If I am, then doesn't it follow that faster G4s aren't necessarily going to result in faster "real world" results? ie in a traffic jam my Mustang is as fast as Flashman's Ferrari?

Are there other issues involved?

[ 08-22-2002: Message edited by: Clive ]

blabla · August 22, 2002 4:21PM

Car analogies SUKS!!

And this is hardly FH.

Depending om image size, i dont you would see a significant speed-up by using a double pumped FSB. At least not for the 2 Mb ddr-sdram models. Much of the image would be in the cache so.. But there are other applications that would benefit much more from increased bandwidth.
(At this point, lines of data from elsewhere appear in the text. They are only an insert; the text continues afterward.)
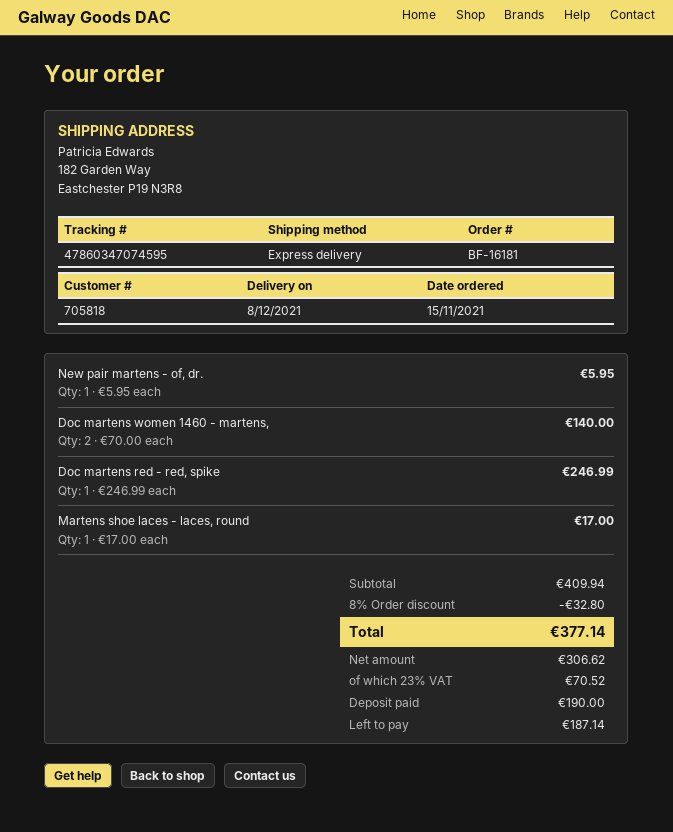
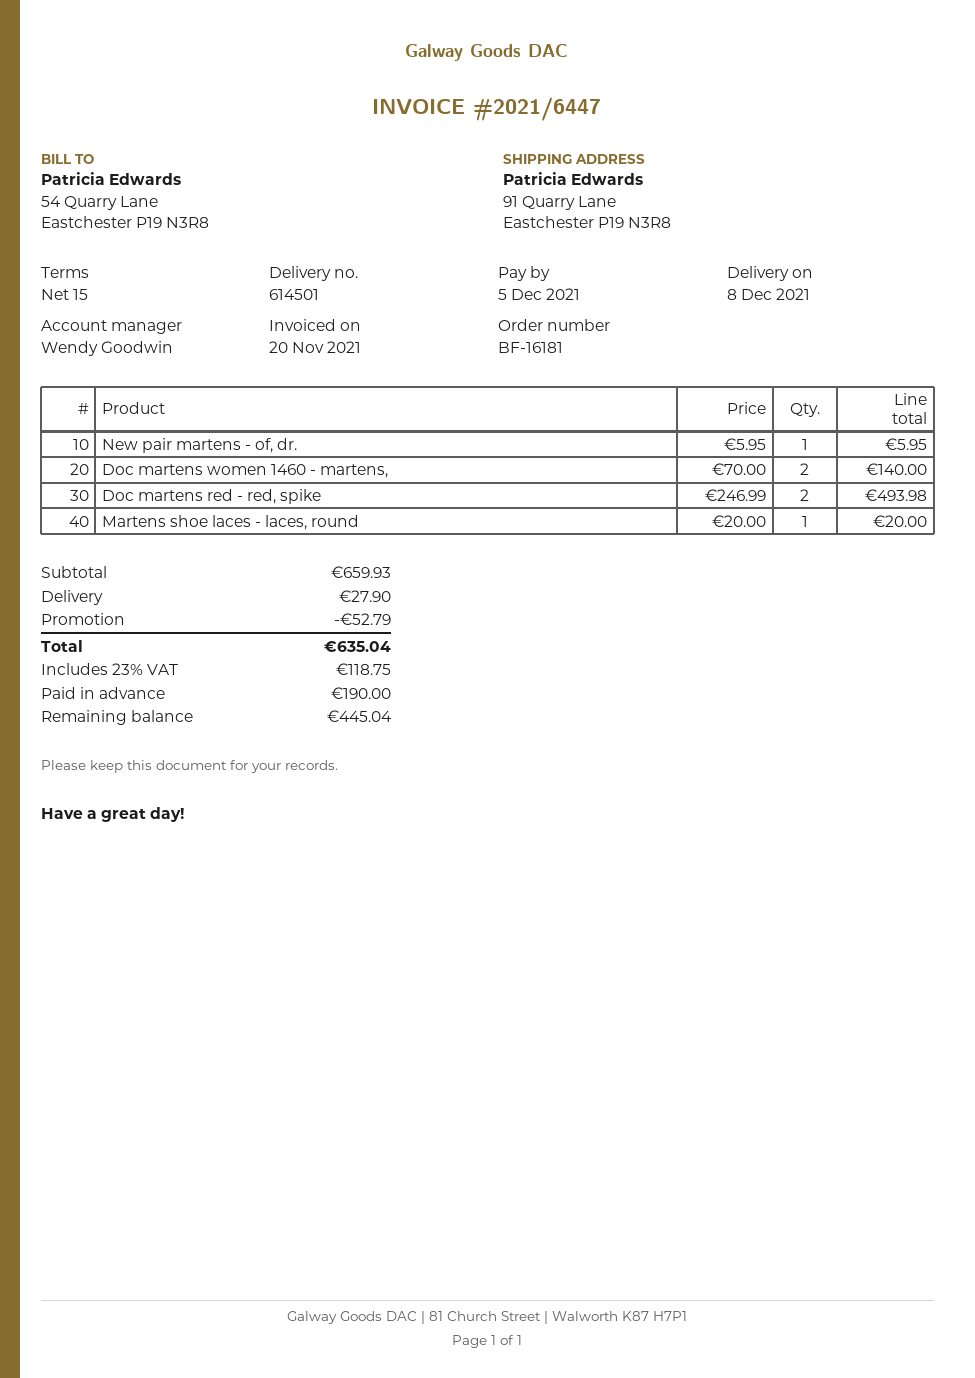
ship to: 182 Garden Way, Eastchester P19 N3R8 -> 91 Quarry Lane, Eastchester P19 N3R8
Doc martens red - red, spike: 1 x 246.99 = 246.99 -> 2 x 246.99 = 493.98
Martens shoe laces - laces, round: 1 x 17.00 = 17.00 -> 1 x 20.00 = 20.00
subtotal: 409.94 -> 659.93
discount: 32.80 -> 52.79
shipping: none -> 27.90
tax: 23% = 70.52 -> 23% = 118.75
total: 377.14 -> 635.04
balance: 187.14 -> 445.04

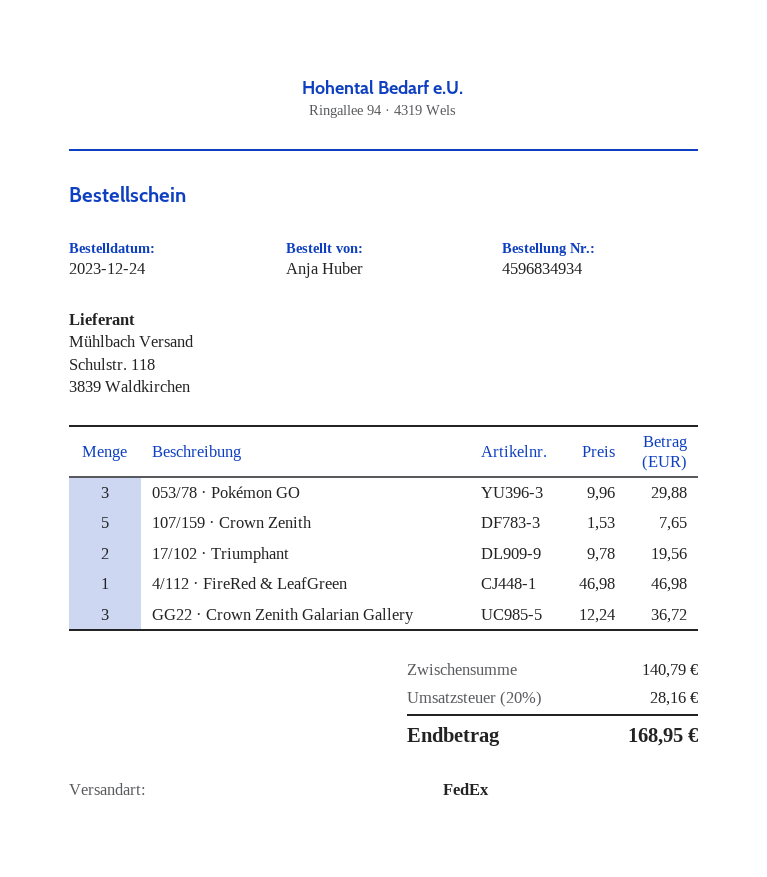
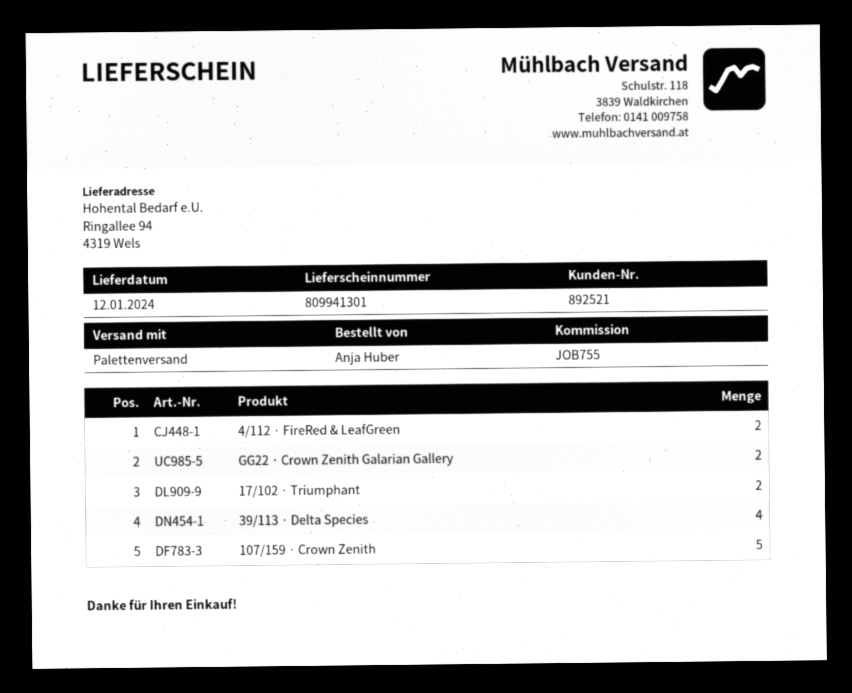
shipping method: FedEx -> pallet freight
053/78 · Pokémon GO: 3 -> none
4/112 · FireRed & LeafGreen: 1 -> 2
GG22 · Crown Zenith Galarian Gallery: 3 -> 2
39/113 · Delta Species: none -> 4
spart · August 22, 2002 4:35PM

[quote]Originally posted by blabla:

Car analogies SUKS!!

And this is hardly FH.

Depending om image size, i dont you would see a significant speed-up by using a double pumped FSB. At least not for the 2 Mb ddr-sdram models. Much of the image would be in the cache so.. But there are other applications that would benefit much more from increased bandwidth.<hr></blockquote>

Who the hell works with an image with a scratch size of less than two megs?

In any event, the G4 can fill it up pretty well (and if both processors are going at full blast, I believe, they will have to do a bit of sharing.)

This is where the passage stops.